—C'est tout différent aujourd'hui, disait Lionel. Au commencement, vois-tu, je ne t'aimais pas la moitié autant qu'à présent. Je te connais si bien, je t'ai vue si dévouée, si patiente, si bonne! Puis notre fille, notre chère petite fille, c'est envers elle aussi que je m'engage, c'est à elle que je fais la promesse. Seulement, de ton côté, dépêche-toi, mignonne. Rentre au plus tôt chez tes parents, afin qu'en revenant je puisse aller t'y faire ma cour, et que nous soyons mariés bien vite.
—Puis-je annoncer la bonne nouvelle à ma mère? demanda Renée.
—Certainement, ma chérie, tu le peux, répondit Lionel. Ou, fais mieux: tu auras besoin d'elle pour tes petits préparatifs de retour. Tu es encore faible, je n'aimerais pas te savoir seule. Prie donc Mme Sorel de venir ici t'aider. Je lui annoncerai moi-même ma résolution, et je partirai bien tranquille, vous laissant à toutes les deux le cœur content. Ta mère me pardonnera le mal que je lui ai fait, quand elle verra comme je t'aime et que je vais tout réparer.
Renée, que l'idée de cette réconciliation comblait de sécurité et de bonheur, prépara une entrevue entre sa mère et Lionel.

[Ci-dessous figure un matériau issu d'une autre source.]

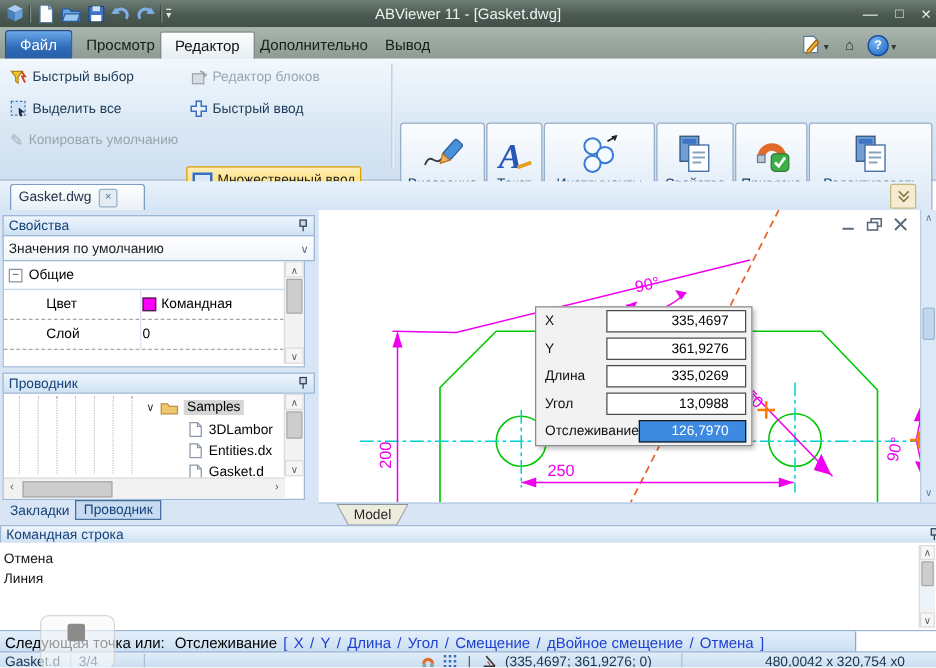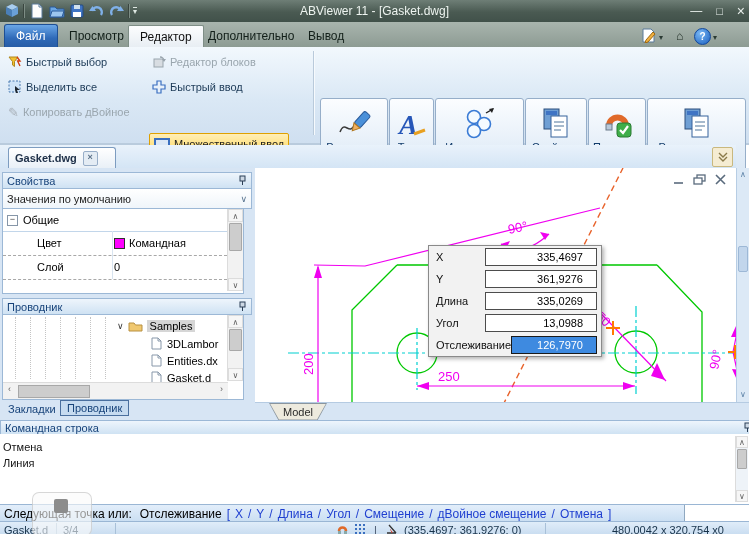--- a/index.html
+++ b/index.html
@@ -183,7 +183,7 @@
     </div>
     <div class="sbtn dis" style="left:8px;top:56px;">
       <span style="color:#a8b0b8;font-size:13px;">✎</span>
-      <span>Копировать дВойное</span>
+      <span>Копировать умолчанию</span>
     </div>
     <div class="sbtn hl" style="left:149px;top:55px;">
       <span style="display:inline-block;width:12px;height:9px;border:2px solid #3a6fc0;background:#dce8f6;"></span>

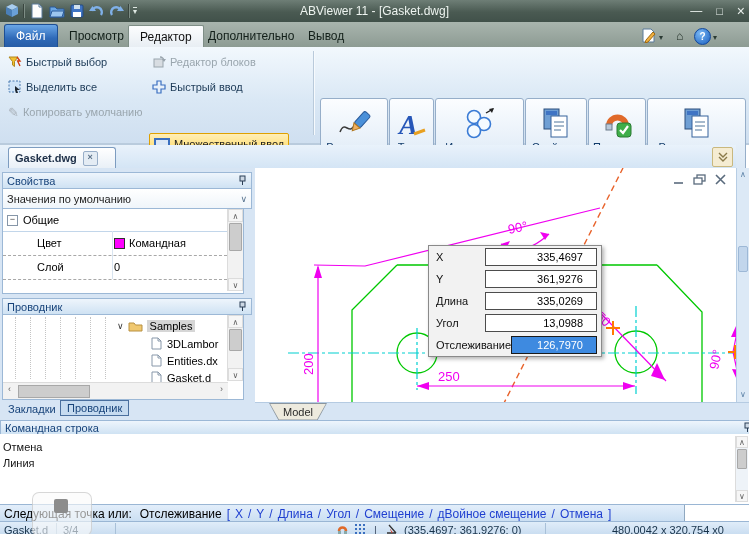--- a/index.html
+++ b/index.html
@@ -31,7 +31,7 @@
   .bbtn .blb{font-size:11px;}
   .bbtn .arr{color:#4c6a88;font-size:8px;margin-top:4px;}
   
-  .doctabrow{left:0;top:145px;width:736px;height:23px;background:linear-gradient(#e9f2fb,#d4e5f5);font-weight:bold;}
+  .doctabrow{left:0;top:145px;width:736px;height:23px;background:linear-gradient(#e9f2fb,#d4e5f5);}
   .doctab{position:absolute;left:8px;top:2px;width:94px;height:20px;background:linear-gradient(#ffffff,#e9f0f7);
           border:1px solid #7d9cc0;border-bottom:none;border-radius:3px 3px 0 0;display:flex;align-items:center;gap:6px;padding:0 6px;color:#20324a;}
   .closebox{width:13px;height:13px;background:#e4ecf4;border:1px solid #98aec8;border-radius:2px;font-size:9px;line-height:11px;text-align:center;color:#5a7188;}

La vieille dame fut digne et émue; le jeune homme, repentant et pathétique. Il baisa les mains de Mme Sorel et jura qu'elle trouverait en lui le fils le plus dévoué.
Sur-le-champ, on fixa le jour où Renée rentrerait à Paris.
C'était cela seulement que voulait Lionel.
On laisserait les meubles dans la petite maison de Clamart, louée jusqu'à janvier. D'ici là, le service des Archives serait organisé, l'appartement du Palais-Bourbon mis à la disposition du jeune Duplessier; on transporterait tout là-bas et l'on procéderait bien vite à l'installation du jeune ménage.
C'est ainsi que Lionel put partir, absolument sûr cette fois qu'aucun coup de tête de Renée, qu'aucune entreprise d'un rival ne viendrait se mettre en travers de ses plans. La jeune femme, remise entre les mains de sa mère, se retrouverait bientôt dans son cinquième de la rue Darcet, comme un oiseau qu'un appât de millet et d'eau fraîche fait enfin rentrer dans sa cage. Et la clef de cette cage, Lionel se croyait bien certain maintenant, quoi qu'il fît, de ne pas se la voir refuser pour longtemps.
Dès la première lettre qu'il reçut de Renée, datée de sa chambre de jeune fille, et toute pleine des émotions du retour et des espérances de l'avenir, il lui écrivit nettement, brutalement, en quelques mots, que, décidément, il ne l'épousait pas, et qu'elle n'en cherchât la raison ni dans un entêtement de ses parents, ni dans un changement quelconque à la situation. De raison, il n'en avait pas à lui donner, sinon celle-ci: tout simplement qu'il avait changé d'idée.